The product is a 5V USB powered, non-radio, 3v3 LDO regulated, 2 layer PCB inside a plastic enclosure. Here's the test report:

Failed emissions

Also attached the results when we disabled USB data transmission. Clearly the USB module is the cause of failure.

passing without USB module active

The technician who performed the test also used those portable E-field probes to pinpoint the source of emissions in the area around the USB connector. Truthfully I couldn't tell how he got that looking at the same monitor but I trust that from his experience he could interpret the noisy graphs of the field probe’s monitor.

He said that the USB data lines may not be properly terminated, to which I responded that had I used different R and C values the victim frequencies would just be different and the product would still have failed but at different frequencies. He agreed and said that’s a common issue when trying to filter out harmonics so he then suggested that I should consider either shielding more (?) or find a better connector. (currently using the one below - pretty standard)

USB cable

I would like to have your feedback on hardware and firmware interventions that will help us pass next time.

Hardware

  1. Do you have any suggestions for a "better" cable/connector USB solution? Alternatively, do you think it's possible to custom order thousands of the current 2mm pitch cables but with extended shielding such that the data lines are unshielded for a shorter length? Most examples of cables terminated this way (by stranding out the 4 lines and the shield to a 5th line) have a similar length of opening from the isolation of the shield to the connector.

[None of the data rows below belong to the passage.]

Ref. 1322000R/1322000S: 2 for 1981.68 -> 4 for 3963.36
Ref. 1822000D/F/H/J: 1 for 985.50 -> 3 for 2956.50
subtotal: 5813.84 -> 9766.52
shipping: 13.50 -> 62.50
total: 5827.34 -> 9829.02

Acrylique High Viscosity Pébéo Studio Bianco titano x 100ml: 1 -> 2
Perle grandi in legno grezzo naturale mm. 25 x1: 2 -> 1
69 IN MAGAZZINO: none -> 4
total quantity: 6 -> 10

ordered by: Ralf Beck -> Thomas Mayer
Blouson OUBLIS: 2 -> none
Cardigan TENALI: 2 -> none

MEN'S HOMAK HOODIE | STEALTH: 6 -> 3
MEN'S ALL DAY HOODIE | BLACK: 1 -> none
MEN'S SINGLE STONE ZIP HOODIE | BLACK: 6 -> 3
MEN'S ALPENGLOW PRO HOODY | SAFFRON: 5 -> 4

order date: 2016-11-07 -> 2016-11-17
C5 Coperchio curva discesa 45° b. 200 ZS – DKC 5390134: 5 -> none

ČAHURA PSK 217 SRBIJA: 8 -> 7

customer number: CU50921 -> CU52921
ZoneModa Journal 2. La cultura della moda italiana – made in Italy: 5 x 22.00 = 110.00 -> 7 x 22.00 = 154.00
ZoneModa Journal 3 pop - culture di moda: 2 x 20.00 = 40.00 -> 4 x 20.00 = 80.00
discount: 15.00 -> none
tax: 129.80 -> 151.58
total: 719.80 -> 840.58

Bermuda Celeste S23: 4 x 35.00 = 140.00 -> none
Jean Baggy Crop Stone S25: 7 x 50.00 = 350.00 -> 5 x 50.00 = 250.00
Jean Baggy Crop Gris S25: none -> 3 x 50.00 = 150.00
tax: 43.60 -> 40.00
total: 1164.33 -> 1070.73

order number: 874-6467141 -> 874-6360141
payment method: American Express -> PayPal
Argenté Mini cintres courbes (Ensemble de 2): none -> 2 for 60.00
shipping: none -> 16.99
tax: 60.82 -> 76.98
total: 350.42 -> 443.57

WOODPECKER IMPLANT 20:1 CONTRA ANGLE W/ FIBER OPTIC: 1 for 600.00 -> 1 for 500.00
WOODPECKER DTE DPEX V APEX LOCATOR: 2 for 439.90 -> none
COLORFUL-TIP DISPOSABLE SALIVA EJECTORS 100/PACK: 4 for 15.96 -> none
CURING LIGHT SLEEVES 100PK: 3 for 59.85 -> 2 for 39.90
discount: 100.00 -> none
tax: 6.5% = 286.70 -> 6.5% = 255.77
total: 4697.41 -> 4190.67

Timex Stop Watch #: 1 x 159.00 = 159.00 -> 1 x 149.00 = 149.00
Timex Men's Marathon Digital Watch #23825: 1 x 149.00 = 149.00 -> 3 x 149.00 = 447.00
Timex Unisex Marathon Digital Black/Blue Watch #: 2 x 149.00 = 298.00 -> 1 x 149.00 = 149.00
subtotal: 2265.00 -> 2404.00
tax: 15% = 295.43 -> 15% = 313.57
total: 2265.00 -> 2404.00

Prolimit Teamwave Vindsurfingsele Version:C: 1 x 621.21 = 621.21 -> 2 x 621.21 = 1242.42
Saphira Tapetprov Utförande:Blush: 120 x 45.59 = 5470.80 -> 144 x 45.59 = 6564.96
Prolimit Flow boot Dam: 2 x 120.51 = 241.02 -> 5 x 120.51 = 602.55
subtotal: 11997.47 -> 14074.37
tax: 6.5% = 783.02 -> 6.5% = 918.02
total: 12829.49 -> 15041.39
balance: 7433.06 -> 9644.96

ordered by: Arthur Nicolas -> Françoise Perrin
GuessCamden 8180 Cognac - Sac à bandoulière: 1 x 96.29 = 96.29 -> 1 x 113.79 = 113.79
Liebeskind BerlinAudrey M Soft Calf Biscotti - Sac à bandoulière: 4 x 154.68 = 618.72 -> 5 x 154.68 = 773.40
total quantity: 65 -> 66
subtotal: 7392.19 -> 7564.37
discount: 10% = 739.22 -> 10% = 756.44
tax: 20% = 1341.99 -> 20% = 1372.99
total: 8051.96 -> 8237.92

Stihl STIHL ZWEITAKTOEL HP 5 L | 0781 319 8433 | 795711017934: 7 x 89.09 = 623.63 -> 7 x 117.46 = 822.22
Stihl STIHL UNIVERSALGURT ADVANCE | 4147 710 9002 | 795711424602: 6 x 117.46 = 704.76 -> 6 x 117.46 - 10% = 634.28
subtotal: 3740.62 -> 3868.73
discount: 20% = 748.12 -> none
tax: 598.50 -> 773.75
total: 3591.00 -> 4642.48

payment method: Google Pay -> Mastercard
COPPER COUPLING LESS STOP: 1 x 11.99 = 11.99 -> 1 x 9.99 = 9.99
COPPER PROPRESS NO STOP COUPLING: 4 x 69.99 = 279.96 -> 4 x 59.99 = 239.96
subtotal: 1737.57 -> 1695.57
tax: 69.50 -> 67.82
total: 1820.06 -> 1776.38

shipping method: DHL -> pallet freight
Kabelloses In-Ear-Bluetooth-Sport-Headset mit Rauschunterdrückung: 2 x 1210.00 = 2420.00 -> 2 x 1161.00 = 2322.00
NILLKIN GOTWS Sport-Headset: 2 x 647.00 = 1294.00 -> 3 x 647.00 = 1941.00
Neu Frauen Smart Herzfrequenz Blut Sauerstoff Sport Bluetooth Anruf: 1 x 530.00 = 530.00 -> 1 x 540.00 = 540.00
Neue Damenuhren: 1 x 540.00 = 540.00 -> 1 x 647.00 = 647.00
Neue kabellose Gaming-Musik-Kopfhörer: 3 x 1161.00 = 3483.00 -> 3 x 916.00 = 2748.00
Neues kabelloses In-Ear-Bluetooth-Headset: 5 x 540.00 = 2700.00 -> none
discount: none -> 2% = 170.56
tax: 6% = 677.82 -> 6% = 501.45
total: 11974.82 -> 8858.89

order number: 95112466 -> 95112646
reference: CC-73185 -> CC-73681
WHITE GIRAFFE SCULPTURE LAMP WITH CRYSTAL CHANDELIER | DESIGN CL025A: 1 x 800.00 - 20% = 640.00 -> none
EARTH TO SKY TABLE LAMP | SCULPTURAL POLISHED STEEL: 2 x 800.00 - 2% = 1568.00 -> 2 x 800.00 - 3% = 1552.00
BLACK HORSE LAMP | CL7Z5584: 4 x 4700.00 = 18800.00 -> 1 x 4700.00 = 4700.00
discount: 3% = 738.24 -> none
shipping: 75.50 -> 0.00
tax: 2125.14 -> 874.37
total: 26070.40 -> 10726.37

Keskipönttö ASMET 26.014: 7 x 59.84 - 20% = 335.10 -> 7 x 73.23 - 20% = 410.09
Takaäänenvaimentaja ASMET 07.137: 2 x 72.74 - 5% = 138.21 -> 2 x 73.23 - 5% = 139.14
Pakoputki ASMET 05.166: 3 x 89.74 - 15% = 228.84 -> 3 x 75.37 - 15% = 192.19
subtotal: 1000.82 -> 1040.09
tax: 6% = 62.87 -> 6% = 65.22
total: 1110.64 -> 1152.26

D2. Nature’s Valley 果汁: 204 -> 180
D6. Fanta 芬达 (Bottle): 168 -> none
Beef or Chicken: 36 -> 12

  2. Here’s the schematic of the current termination. The MCU pins are only 2cm away from the connector and we’ve placed several ground vias around the termination connecting to the bottom ground plane, much like explained in "In a 2 layer PCB with a top layer densely populated, from an EMI & EMC point of view should the ground plane be on top, bottom or both and why?".
    schematic

And the layout:
enter image description here enter image description here enter image description here

Are there any suggestions for improvement? I believe our problem is similar to "Radiated Emissions", to which an off the shelf filter is suggested as a solution. Would that be an external ferrite bead around the cable cord? Ideally we wish to get away with not using that.

Firmware

The USB is configured as a FS composite device and the system is running at a frequency of 100Mhz.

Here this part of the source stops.